Before-and-after change records
........

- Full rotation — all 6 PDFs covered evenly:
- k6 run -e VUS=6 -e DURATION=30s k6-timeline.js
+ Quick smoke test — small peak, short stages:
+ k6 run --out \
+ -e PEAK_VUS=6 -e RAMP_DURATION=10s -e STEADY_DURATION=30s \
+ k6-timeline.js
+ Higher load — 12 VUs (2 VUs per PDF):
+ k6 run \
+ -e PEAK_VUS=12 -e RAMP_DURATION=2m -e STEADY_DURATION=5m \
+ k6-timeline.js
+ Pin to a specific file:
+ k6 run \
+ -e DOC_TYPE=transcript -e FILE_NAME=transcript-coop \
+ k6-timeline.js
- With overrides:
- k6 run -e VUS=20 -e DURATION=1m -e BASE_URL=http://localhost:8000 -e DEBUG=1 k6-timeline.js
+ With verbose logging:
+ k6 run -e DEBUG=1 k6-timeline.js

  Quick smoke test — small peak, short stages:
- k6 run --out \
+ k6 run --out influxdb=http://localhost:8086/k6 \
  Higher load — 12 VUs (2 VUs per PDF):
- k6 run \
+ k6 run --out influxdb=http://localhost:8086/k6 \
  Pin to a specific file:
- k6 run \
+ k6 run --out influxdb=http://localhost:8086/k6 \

........

Work instructions: Set down the records once more, character for character.

Answer space:
- Full rotation — all 6 PDFs covered evenly:
- k6 run -e VUS=6 -e DURATION=30s k6-timeline.js
+ Quick smoke test — small peak, short stages:
+ k6 run --out \
+ -e PEAK_VUS=6 -e RAMP_DURATION=10s -e STEADY_DURATION=30s \
+ k6-timeline.js
+ Higher load — 12 VUs (2 VUs per PDF):
+ k6 run \
+ -e PEAK_VUS=12 -e RAMP_DURATION=2m -e STEADY_DURATION=5m \
+ k6-timeline.js
+ Pin to a specific file:
+ k6 run \
+ -e DOC_TYPE=transcript -e FILE_NAME=transcript-coop \
+ k6-timeline.js
- With overrides:
- k6 run -e VUS=20 -e DURATION=1m -e BASE_URL=http://localhost:8000 -e DEBUG=1 k6-timeline.js
+ With verbose logging:
+ k6 run -e DEBUG=1 k6-timeline.js

  Quick smoke test — small peak, short stages:
- k6 run --out \
+ k6 run --out influxdb=http://localhost:8086/k6 \
  Higher load — 12 VUs (2 VUs per PDF):
- k6 run \
+ k6 run --out influxdb=http://localhost:8086/k6 \
  Pin to a specific file:
- k6 run \
+ k6 run --out influxdb=http://localhost:8086/k6 \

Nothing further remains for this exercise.